Dataset records: Begin

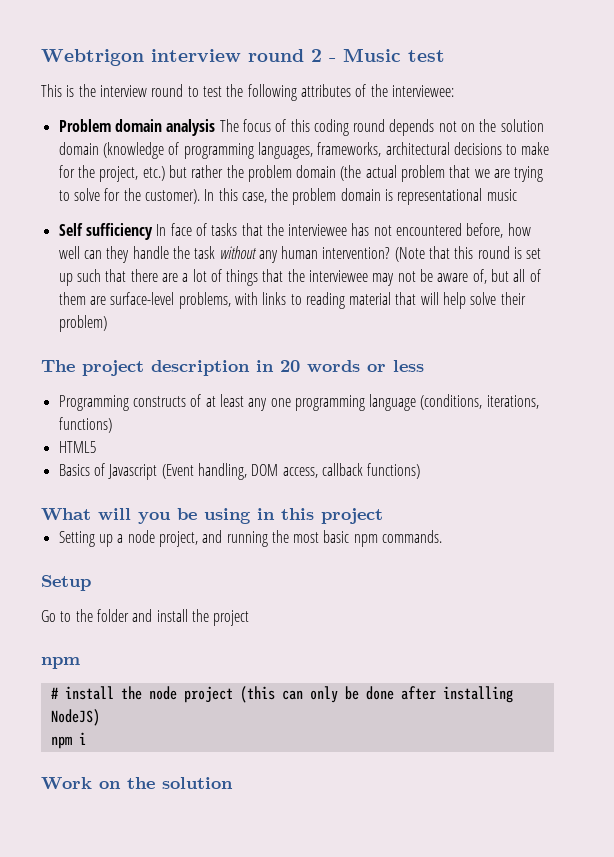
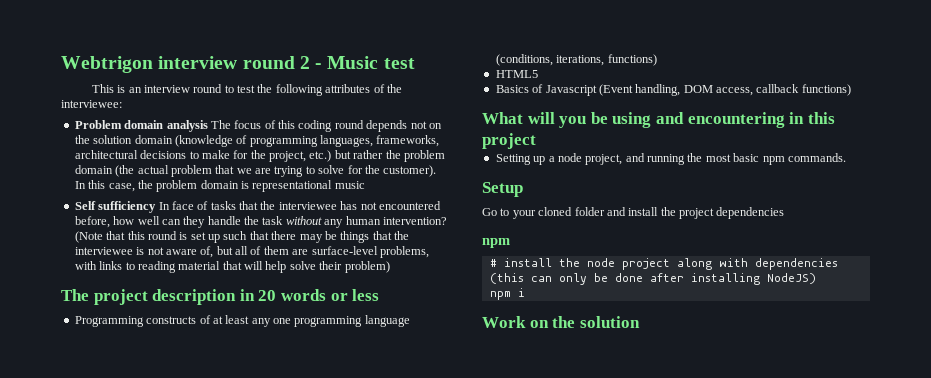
- This is the interview round to test the following attributes of the interviewee:
+ This is an interview round to test the following attributes of the interviewee:
- (Note that this round is set up such that there are a lot of things that the interviewee may not be aware of, but all of them are surface-level problems, with links to reading material that will help solve their problem)
+ (Note that this round is set up such that there may be things that the interviewee is not aware of, but all of them are surface-level problems, with links to reading material that will help solve their problem)
- What will you be using in this project
+ What will you be using and encountering in this project
- Go to the folder and install the project
+ Go to your cloned folder and install the project dependencies
- # install the node project (this can only be done after installing NodeJS)
+ # install the node project along with dependencies (this can only be done after installing NodeJS)

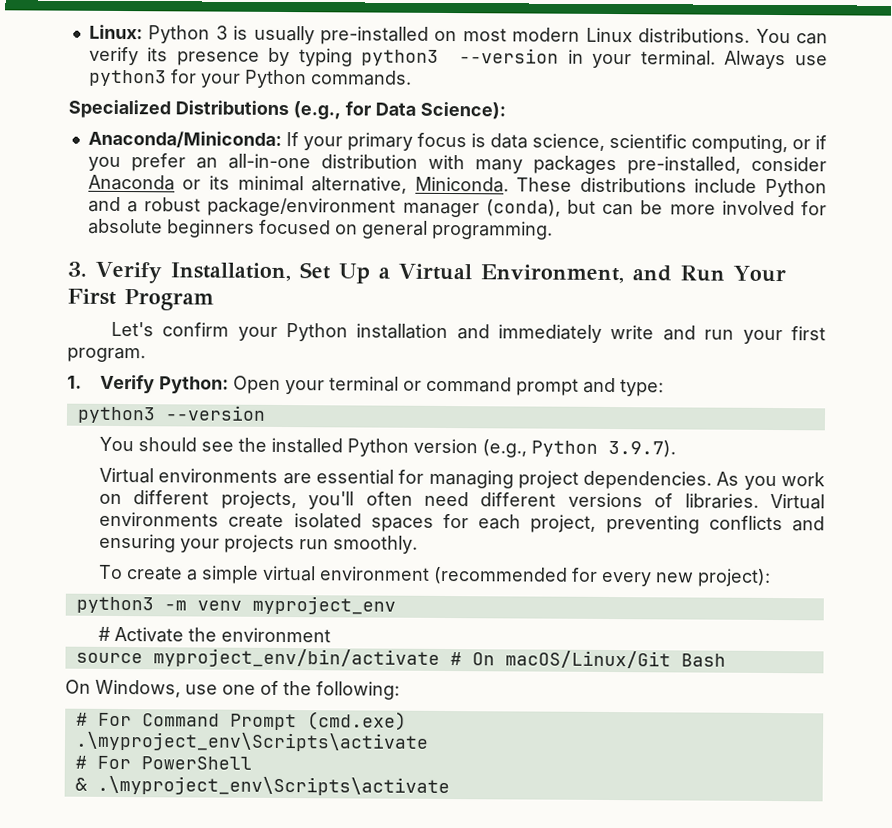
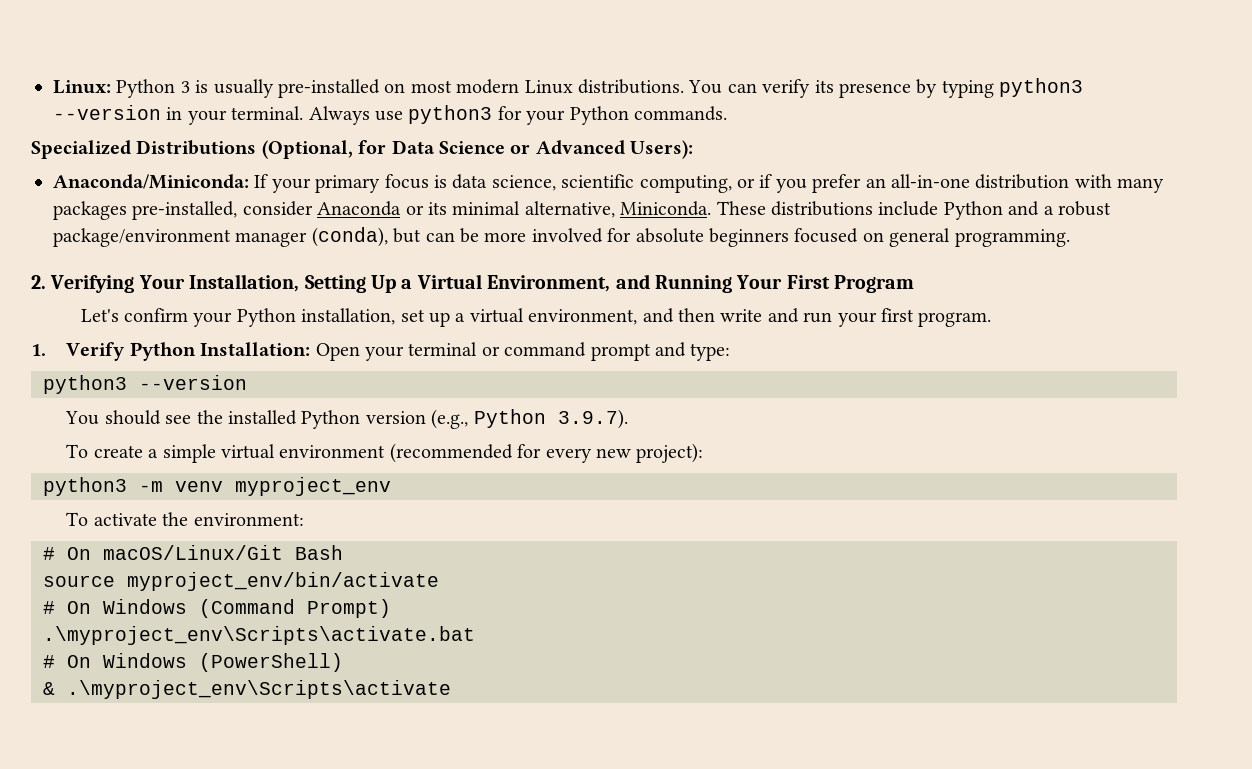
- Specialized Distributions (e.g., for Data Science):
+ Specialized Distributions (Optional, for Data Science or Advanced Users):
- 3. Verify Installation, Set Up a Virtual Environment, and Run Your First Program
+ 2. Verifying Your Installation, Setting Up a Virtual Environment, and Running Your First Program
- Let's confirm your Python installation and immediately write and run your first program.
+ Let's confirm your Python installation, set up a virtual environment, and then write and run your first program.
- 1. Verify Python: Open your terminal or command prompt and type:
+ 1. Verify Python Installation: Open your terminal or command prompt and type:
- Virtual environments are essential for managing project dependencies. As you work on different projects, you'll often need different versions of libraries. Virtual environments create isolated spaces for each project, preventing conflicts and ensuring your projects run smoothly.
- # Activate the environment
- source myproject_env/bin/activate # On macOS/Linux/Git Bash
- On Windows, use one of the following:
- # For Command Prompt (cmd.exe)
- .\myproject_env\Scripts\activate
- # For PowerShell
+ To activate the environment:
+ # On macOS/Linux/Git Bash
+ source myproject_env/bin/activate
+ # On Windows (Command Prompt)
+ .\myproject_env\Scripts\activate.bat
+ # On Windows (PowerShell)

Dataset records: End

Among the lines of the material above, find those with the word "their". Copy each one.

- (Note that this round is set up such that there are a lot of things that the interviewee may not be aware of, but all of them are surface-level problems, with links to reading material that will help solve their problem)
+ (Note that this round is set up such that there may be things that the interviewee is not aware of, but all of them are surface-level problems, with links to reading material that will help solve their problem)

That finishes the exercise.